Revision tracking records
──────
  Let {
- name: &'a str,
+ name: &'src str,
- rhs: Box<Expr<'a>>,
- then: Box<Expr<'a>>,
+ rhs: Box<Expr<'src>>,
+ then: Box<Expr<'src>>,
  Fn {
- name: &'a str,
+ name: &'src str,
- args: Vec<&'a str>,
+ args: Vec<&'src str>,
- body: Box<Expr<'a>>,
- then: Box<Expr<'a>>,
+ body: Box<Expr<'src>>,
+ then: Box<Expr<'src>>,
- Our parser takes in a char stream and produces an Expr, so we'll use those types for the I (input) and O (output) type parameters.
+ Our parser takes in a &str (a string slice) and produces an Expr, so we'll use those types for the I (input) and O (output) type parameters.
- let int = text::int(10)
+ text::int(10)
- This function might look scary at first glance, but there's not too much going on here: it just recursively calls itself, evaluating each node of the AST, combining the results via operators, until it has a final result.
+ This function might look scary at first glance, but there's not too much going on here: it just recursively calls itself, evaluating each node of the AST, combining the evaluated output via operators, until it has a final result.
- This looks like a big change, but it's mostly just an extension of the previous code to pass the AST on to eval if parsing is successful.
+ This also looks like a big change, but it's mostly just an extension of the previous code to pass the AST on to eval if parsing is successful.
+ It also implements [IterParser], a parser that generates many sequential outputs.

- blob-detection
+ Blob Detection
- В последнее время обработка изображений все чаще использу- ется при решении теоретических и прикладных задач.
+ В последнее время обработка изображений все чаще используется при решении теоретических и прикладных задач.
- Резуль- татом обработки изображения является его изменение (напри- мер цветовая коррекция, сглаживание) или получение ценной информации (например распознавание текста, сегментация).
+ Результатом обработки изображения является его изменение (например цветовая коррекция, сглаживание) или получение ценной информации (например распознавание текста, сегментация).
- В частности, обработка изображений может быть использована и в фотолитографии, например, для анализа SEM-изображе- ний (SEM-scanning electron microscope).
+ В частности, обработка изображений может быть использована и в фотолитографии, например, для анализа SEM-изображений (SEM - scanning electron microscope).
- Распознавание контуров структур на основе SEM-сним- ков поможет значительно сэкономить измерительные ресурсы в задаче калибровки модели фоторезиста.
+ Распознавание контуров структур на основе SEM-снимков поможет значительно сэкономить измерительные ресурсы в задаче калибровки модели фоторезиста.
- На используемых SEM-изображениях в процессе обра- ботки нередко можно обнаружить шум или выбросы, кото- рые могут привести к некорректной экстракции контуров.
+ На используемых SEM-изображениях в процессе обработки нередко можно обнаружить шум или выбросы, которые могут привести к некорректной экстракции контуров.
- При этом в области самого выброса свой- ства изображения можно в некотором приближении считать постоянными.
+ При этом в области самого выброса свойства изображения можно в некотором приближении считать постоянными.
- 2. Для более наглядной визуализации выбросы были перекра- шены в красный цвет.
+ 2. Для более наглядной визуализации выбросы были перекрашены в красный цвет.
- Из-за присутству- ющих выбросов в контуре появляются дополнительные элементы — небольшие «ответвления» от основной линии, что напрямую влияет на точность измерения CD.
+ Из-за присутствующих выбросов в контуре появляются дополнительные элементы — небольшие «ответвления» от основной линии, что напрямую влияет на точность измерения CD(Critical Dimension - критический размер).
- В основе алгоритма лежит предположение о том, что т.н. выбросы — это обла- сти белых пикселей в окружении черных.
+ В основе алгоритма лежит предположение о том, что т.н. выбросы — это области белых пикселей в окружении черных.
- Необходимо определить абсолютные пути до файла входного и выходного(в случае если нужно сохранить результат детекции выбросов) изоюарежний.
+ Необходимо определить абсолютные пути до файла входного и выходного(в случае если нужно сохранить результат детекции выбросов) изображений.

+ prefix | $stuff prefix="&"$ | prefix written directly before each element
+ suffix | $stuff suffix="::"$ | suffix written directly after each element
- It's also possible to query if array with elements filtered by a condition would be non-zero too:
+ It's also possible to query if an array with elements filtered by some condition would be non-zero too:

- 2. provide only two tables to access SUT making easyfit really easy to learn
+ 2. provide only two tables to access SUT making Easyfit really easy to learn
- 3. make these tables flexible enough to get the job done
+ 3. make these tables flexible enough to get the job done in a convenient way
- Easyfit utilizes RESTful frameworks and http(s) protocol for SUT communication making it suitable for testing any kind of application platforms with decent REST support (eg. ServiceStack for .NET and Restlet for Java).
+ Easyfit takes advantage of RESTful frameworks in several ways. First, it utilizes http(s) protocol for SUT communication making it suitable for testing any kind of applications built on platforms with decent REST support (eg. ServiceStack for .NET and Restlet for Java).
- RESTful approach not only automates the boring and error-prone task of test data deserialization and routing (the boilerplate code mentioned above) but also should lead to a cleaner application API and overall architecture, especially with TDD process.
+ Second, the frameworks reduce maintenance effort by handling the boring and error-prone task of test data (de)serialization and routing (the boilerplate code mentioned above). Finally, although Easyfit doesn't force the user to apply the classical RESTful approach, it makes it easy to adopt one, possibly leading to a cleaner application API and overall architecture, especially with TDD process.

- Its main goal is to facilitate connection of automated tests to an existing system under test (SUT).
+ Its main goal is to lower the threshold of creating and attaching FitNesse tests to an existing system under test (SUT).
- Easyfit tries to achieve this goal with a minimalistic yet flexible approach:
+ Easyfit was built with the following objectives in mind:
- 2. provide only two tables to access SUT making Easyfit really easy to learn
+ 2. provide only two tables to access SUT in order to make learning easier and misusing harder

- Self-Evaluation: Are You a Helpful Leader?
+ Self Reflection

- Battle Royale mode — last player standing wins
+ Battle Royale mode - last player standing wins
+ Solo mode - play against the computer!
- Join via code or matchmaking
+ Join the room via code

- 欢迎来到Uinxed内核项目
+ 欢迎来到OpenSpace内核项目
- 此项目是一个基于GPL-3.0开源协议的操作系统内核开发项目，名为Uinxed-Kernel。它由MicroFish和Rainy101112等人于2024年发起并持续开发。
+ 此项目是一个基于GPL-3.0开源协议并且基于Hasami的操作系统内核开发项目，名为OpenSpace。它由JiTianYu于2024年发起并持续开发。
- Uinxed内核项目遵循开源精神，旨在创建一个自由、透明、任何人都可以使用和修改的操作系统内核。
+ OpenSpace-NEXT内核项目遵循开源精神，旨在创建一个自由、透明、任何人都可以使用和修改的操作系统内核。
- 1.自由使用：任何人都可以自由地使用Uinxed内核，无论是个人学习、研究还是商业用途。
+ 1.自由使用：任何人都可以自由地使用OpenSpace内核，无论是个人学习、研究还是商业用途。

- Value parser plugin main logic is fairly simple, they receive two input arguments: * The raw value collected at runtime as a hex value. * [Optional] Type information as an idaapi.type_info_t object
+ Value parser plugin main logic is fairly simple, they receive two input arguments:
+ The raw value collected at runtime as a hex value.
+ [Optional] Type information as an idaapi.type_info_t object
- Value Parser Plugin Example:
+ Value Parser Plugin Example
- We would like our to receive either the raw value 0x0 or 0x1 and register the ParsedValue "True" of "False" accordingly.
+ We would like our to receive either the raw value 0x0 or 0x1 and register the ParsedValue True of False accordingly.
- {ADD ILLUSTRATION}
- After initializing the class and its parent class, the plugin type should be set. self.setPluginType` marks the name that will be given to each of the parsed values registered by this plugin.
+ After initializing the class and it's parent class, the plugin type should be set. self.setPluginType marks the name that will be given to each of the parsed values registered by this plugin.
──────
* [WORK INSTRUCTIONS]: Wherever "written" occurs in the entries above, copy the line it sits on.

* [REPLY TO THE EXERCISE]:
+ prefix | $stuff prefix="&"$ | prefix written directly before each element
+ suffix | $stuff suffix="::"$ | suffix written directly after each element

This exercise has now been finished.